The family of a woman with bipolar disorder who walked away from a Saskatchewan hospital and was later found dead want to know how she was able to leave the facility without staff intervening.
Karen Ireland, 50, “only cared about other people forever,” said her younger sister, Ruth Desjarlais.
Ireland also needed treatment: She was diagnosed with bipolar disorder more than two decades ago and was in and out of hospital frequently, her sister told CBC News.
On Tuesday evening, Ireland was in distress and was admitted to the Southeastern Integrated Care Center in Moosomin, Saskatchewan, a small town about 210 kilometers east of Regina, her sister said.
At approximately 7:45 a.m. the next day, the RCMP received a report that Ireland was missing.
“She may appear confused or agitated at times,” Mounties wrote in a press release Wednesday morning, adding that she was last seen wearing only a hospital gown, pajama pants and without shoes.
Ireland’s body was found later that afternoon less than a mile from the hospital, Desjarlais said.
The family does not know the cause of death, but RCMP say foul play is not suspected.
Desjarlais says the hospital should have been aware of the condition in Ireland – she had been admitted to Moosomin Hospital on several occasions in the past – and taken precautions to ensure she did not leave .
“He’s a vulnerable person. Anyone who has any experience with any type of mental illness, especially bipolar disorder, don’t let them get away,” Desjarlais said.
“You should watch the person wandering around the hospital, confused.”
Health authority launches review
Ireland’s family said they believe they can rely on the hospital to keep them safe. Instead, Desjarlais thinks the hospital neglected her.
“You can’t do much as a family and then you have to start relying on outside resources. And to my knowledge, that’s what hospitals are for,” Desjarlais said tearfully.
The Saskatchewan Health Authority said it “sends its condolences to the family and loved ones affected by this very tragic event.”
“The SHA is committed to ensuring the physical, psychological, social, cultural and environmental safety of everyone every day.

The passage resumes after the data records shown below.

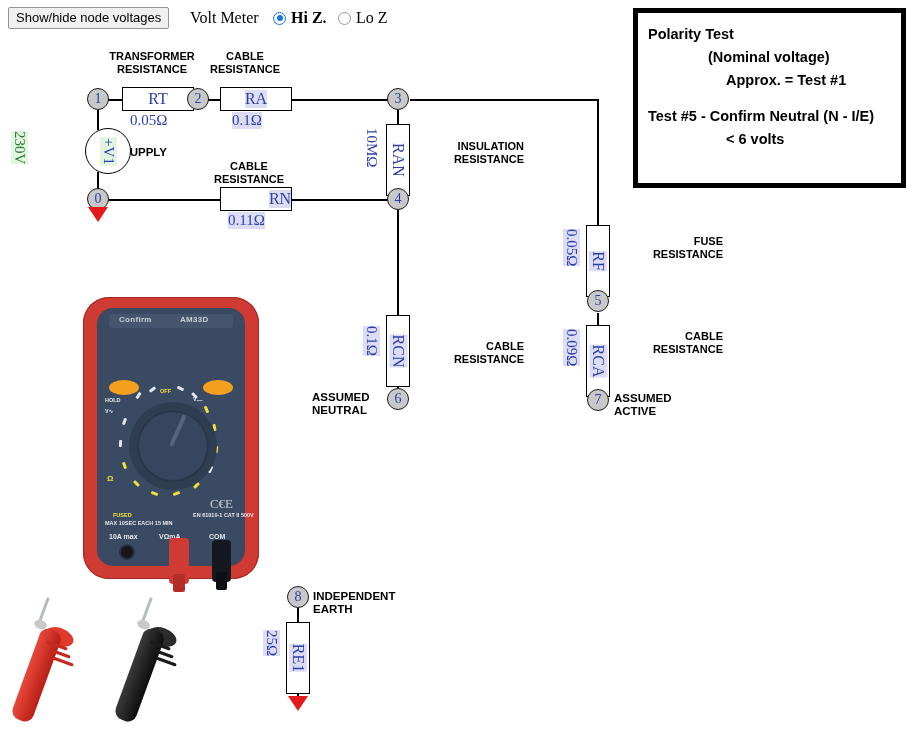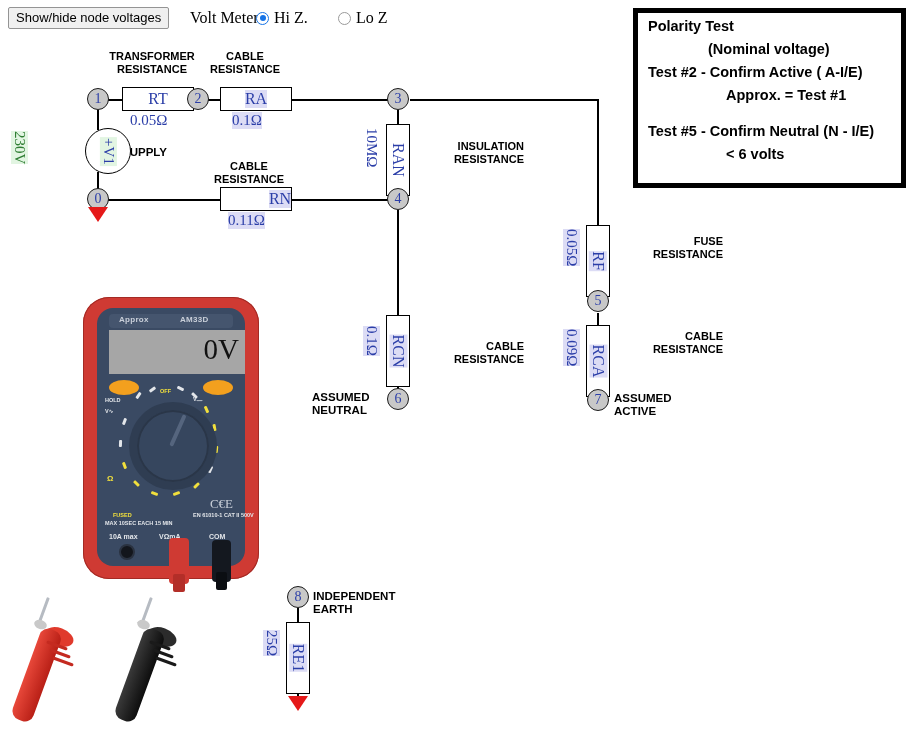--- a/index.html
+++ b/index.html
@@ -29,7 +29,7 @@
     font-size:16px;color:#000;
   }
   .radio-wrap{position:absolute;top:9px;display:flex;align-items:center;}
-  #radio-hi{left:256px;}
+  #radio-hi{left:273px;font-weight:bold;}
   #radio-lo{left:338px;}
   .radio-dot{
     width:13px;height:13px;border-radius:50%;

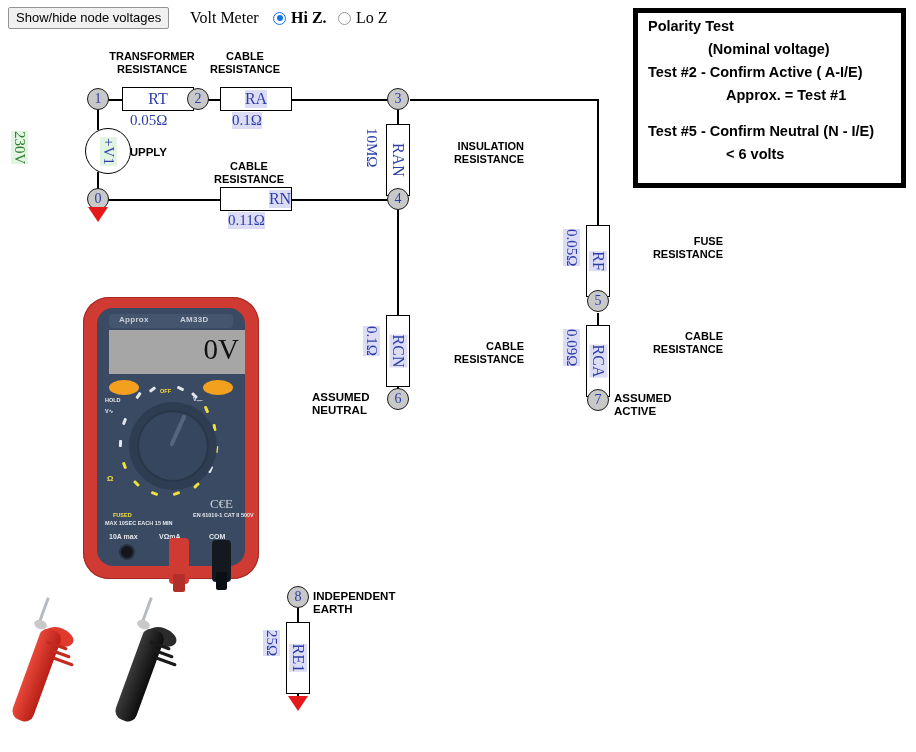--- a/index.html
+++ b/index.html
@@ -52,7 +52,7 @@
     position:absolute;left:633px;top:8px;width:273px;height:180px;
     border:5px solid #000;background:#fff;box-sizing:border-box;
   }
-  #polarity-inner{padding:2px 0 0 10px;}
+  #polarity-inner{padding:10px 0 0 10px;}
   .pol-line{
     font-family:"Liberation Sans",sans-serif;
     font-weight:bold;font-size:14.5px;color:#000;

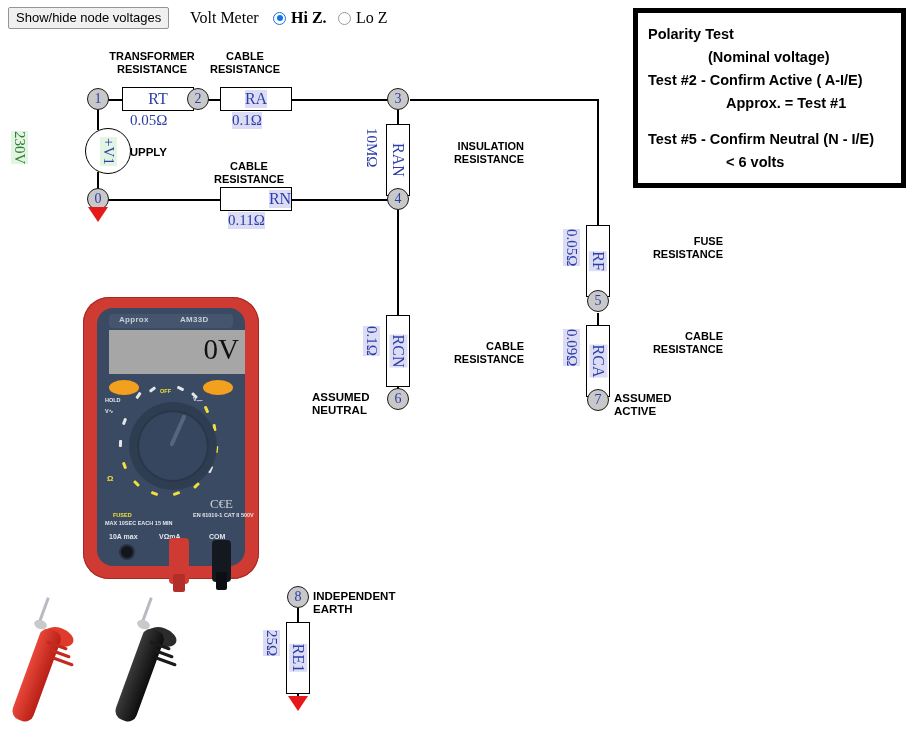--- a/index.html
+++ b/index.html
@@ -267,7 +267,6 @@
   <div id="polarity-inner">
     <div class="pol-line">Polarity Test</div>
     <div class="pol-line pol-indent">(Nominal voltage)</div>
-    <div class="pol-line">Test #2 - Confirm Active ( A-I/E)</div>
     <div class="pol-line pol-indent2">Approx. = Test #1</div>
     <div class="pol-gap"></div>
     <div class="pol-line">Test #5 - Confirm Neutral (N - I/E)</div>

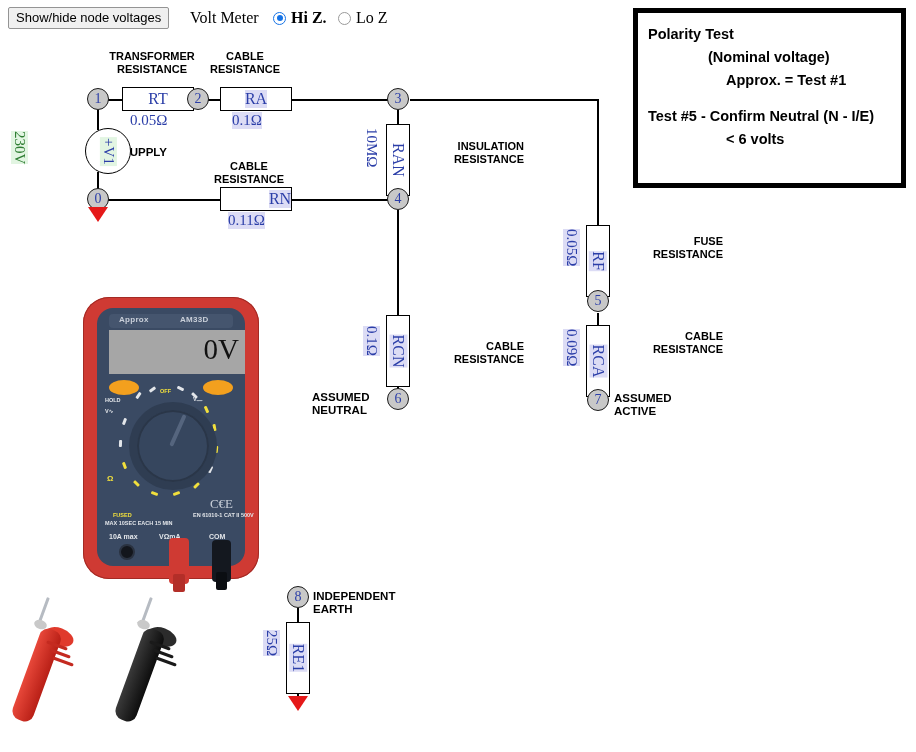--- a/index.html
+++ b/index.html
@@ -407,7 +407,7 @@
   <div id="meter-body"></div>
   <div id="meter-face">
     <div id="meter-brandbar"></div>
-    <div class="meter-brand" id="brand-a">Approx</div>
+    <div class="meter-brand" id="brand-a">Confirm</div>
     <div class="meter-brand" id="brand-b">AM33D</div>
 
     <div id="meter-lcd">

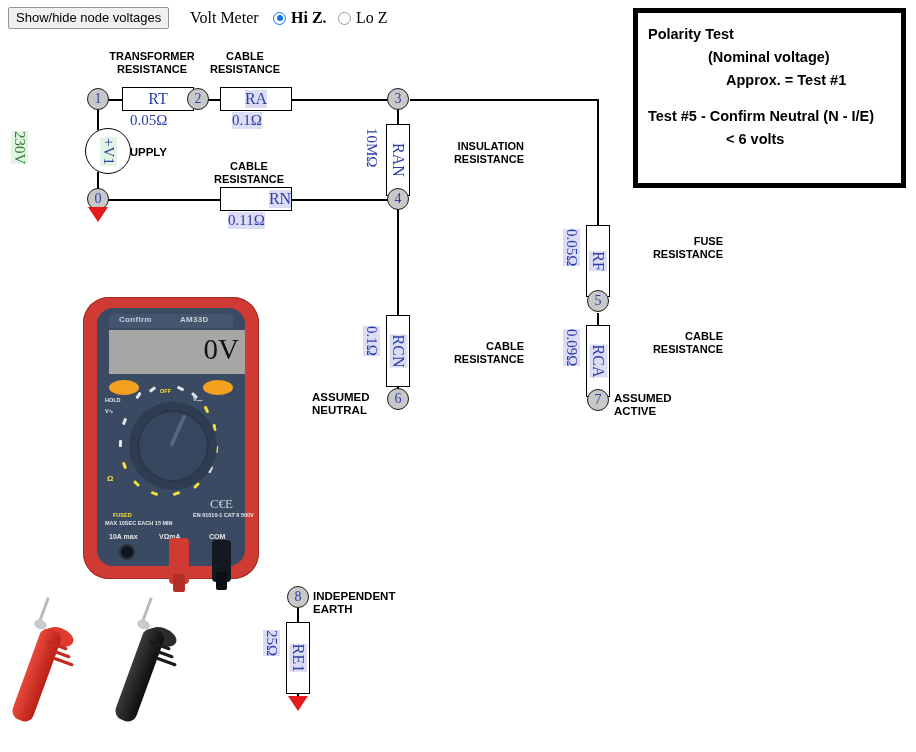--- a/index.html
+++ b/index.html
@@ -410,9 +410,6 @@
     <div class="meter-brand" id="brand-a">Confirm</div>
     <div class="meter-brand" id="brand-b">AM33D</div>
 
-    <div id="meter-lcd">
-      <div id="meter-reading">0V</div>
-    </div>
 
     <div class="meter-btn" id="mbtn-l"></div>
     <div class="meter-btn" id="mbtn-r"></div>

Accordingly, a formal and comprehensive review of this case has been initiated,” a spokesperson for the health authorities wrote in a statement to CBC. .
Desjarlais hopes changes will be made to healthcare facilities – including better training and security – to ensure that what happened to Ireland never happens again.
Ireland was the middle child of seven siblings and is survived by one son and two grandchildren.
“Karen would look after us younger siblings,” Desjarlais said. “She was our role model. She was a bit of a prankster. She liked to play tricks and she had a very kind heart.”
His family is feeling a mountain of emotions, including grief, sadness and anger, Desjarlais said.
The family are preparing for their funeral and have launched a GoFundMe page to help with funeral costs.